▶ [Instructions to follow] The whole listing below is to be copied exactly, with every picture left out.

***** Data *****

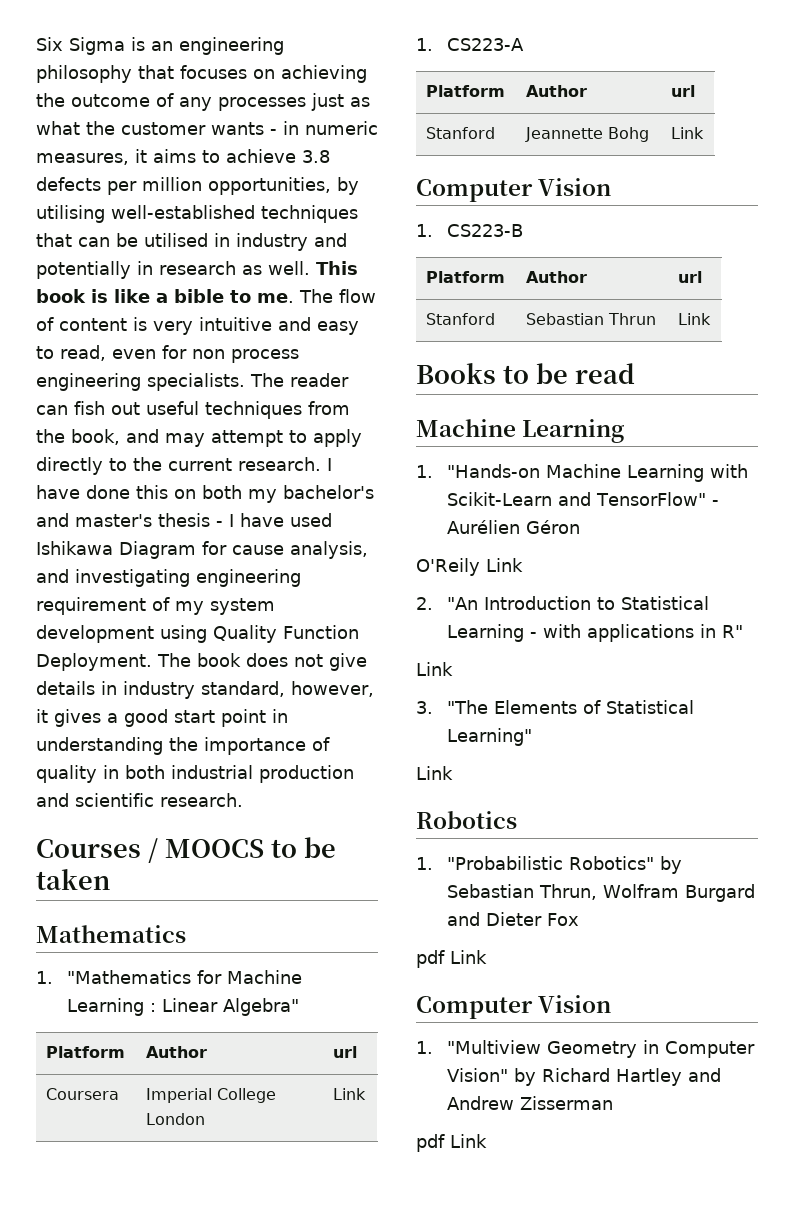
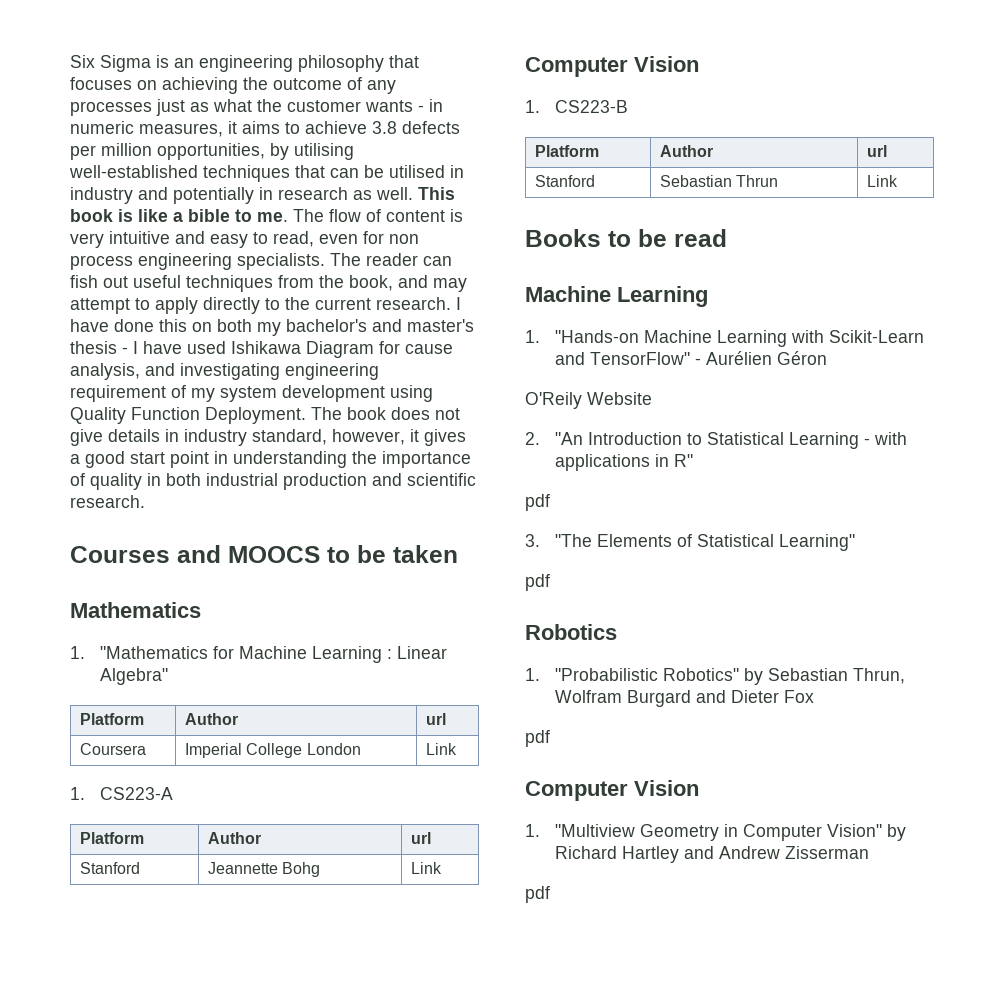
[147,838,158,863] / -> [177,545,221,563] and
[485,558,523,572] Link -> [587,392,652,405] Website
[416,662,453,676] Link -> [525,494,550,511] pdf
[416,766,453,780] Link -> [525,574,550,591] pdf
[450,950,487,964] Link -> (550, 738) none
[450,1134,487,1148] Link -> (550, 894) none

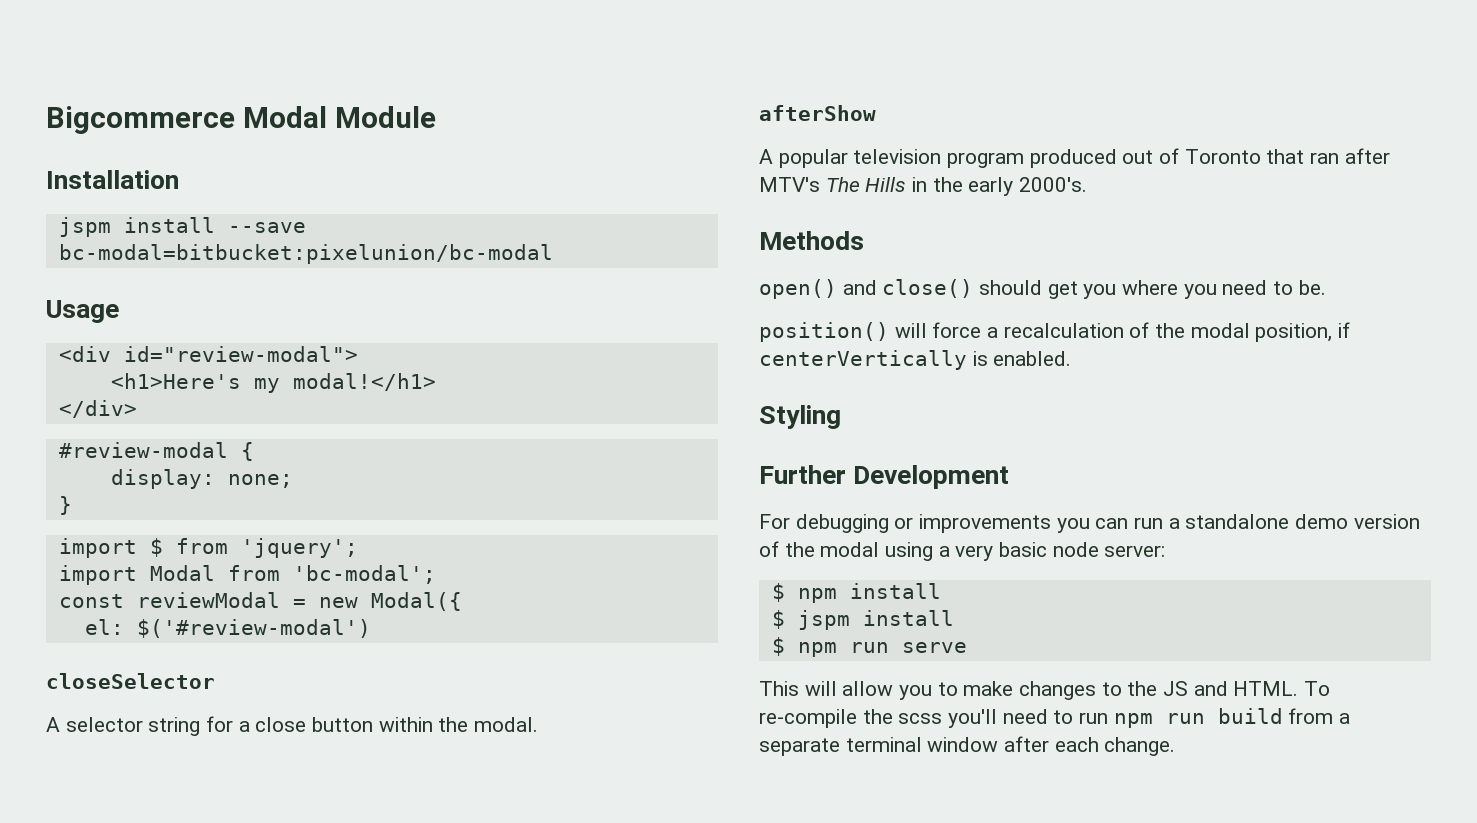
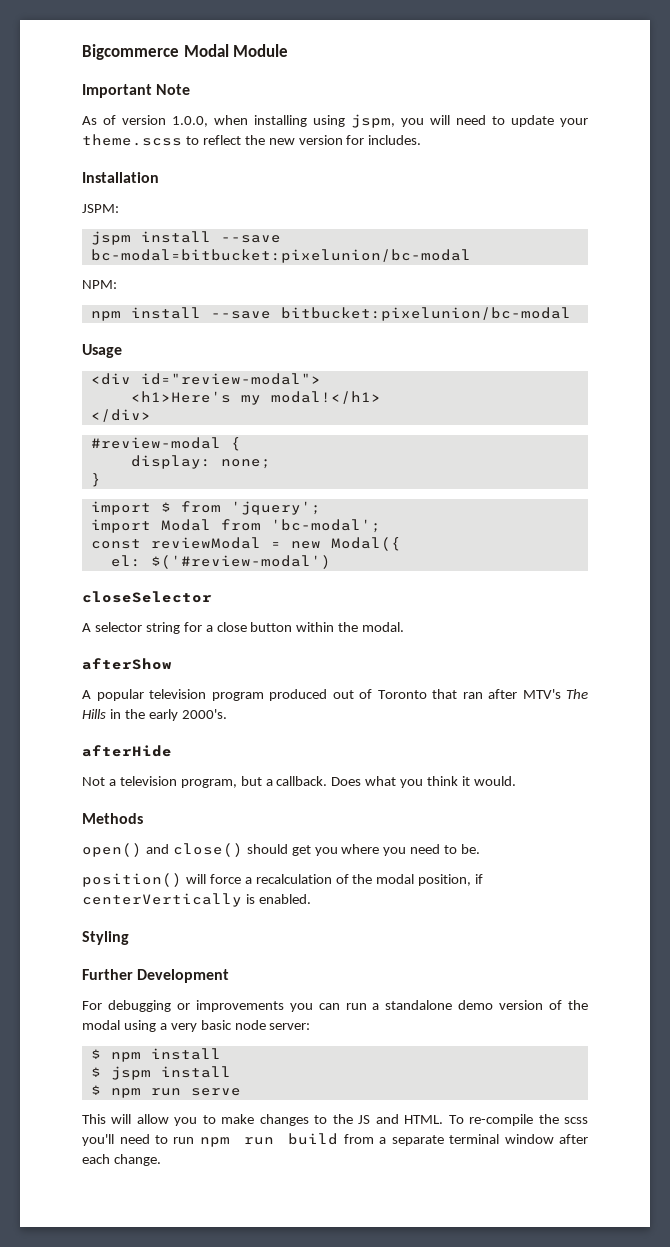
(436, 117) none -> [82,84,191,98] [82,114,588,128] [82,134,422,146] // Important Note // As of version 1.0.0, when installing using jspm, you will need to update your theme.scss to reflect the new version for includes.
(179, 179) none -> [82,204,119,213] // JSPM:
(553, 254) none -> [82,280,117,289] [90,307,571,321] // NPM: // npm install --save bitbucket:pixelunion/bc-modal
(1088, 184) none -> [82,745,172,757] [82,776,516,788] // afterHide // Not a television program, but a callback. Does what you think it would.

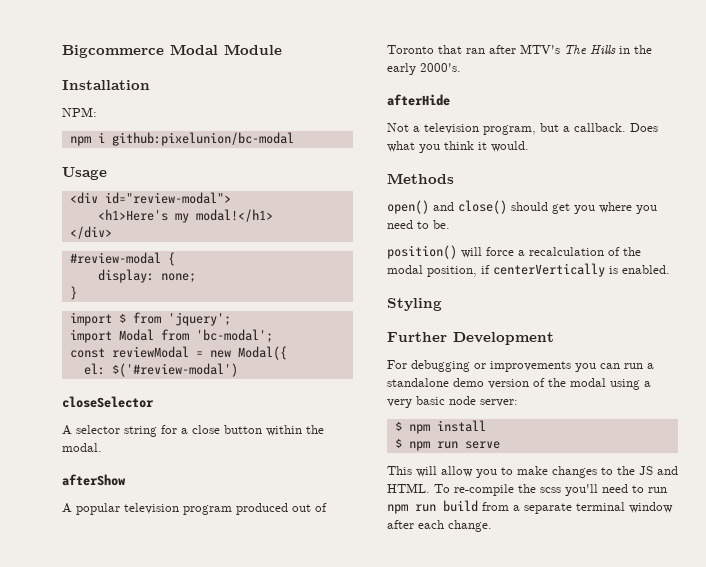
[82,84,191,98] [82,114,588,128] [82,134,422,146] [82,172,159,183] [82,204,119,213] [90,231,281,245] [90,249,471,263] Important Note // As of version 1.0.0, when installing using jspm, you will need to update your theme.scss to reflect the new version for includes. // Installation // JSPM: // jspm install --save bc-modal=bitbucket:pixelunion/bc-modal -> [62,80,150,90] Installation
[130,307,571,321] install --save bitbucket:pixelunion/bc-modal -> [97,132,294,146] i github:pixelunion/bc-modal
[90,1066,231,1080] // $ jspm install -> (486, 426) none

*****

▶ [Expected output]
[147,838,158,863] / -> [177,545,221,563] and
[485,558,523,572] Link -> [587,392,652,405] Website
[416,662,453,676] Link -> [525,494,550,511] pdf
[416,766,453,780] Link -> [525,574,550,591] pdf
[450,950,487,964] Link -> (550, 738) none
[450,1134,487,1148] Link -> (550, 894) none

(436, 117) none -> [82,84,191,98] [82,114,588,128] [82,134,422,146] // Important Note // As of version 1.0.0, when installing using jspm, you will need to update your theme.scss to reflect the new version for includes.
(179, 179) none -> [82,204,119,213] // JSPM:
(553, 254) none -> [82,280,117,289] [90,307,571,321] // NPM: // npm install --save bitbucket:pixelunion/bc-modal
(1088, 184) none -> [82,745,172,757] [82,776,516,788] // afterHide // Not a television program, but a callback. Does what you think it would.

[82,84,191,98] [82,114,588,128] [82,134,422,146] [82,172,159,183] [82,204,119,213] [90,231,281,245] [90,249,471,263] Important Note // As of version 1.0.0, when installing using jspm, you will need to update your theme.scss to reflect the new version for includes. // Installation // JSPM: // jspm install --save bc-modal=bitbucket:pixelunion/bc-modal -> [62,80,150,90] Installation
[130,307,571,321] install --save bitbucket:pixelunion/bc-modal -> [97,132,294,146] i github:pixelunion/bc-modal
[90,1066,231,1080] // $ jspm install -> (486, 426) none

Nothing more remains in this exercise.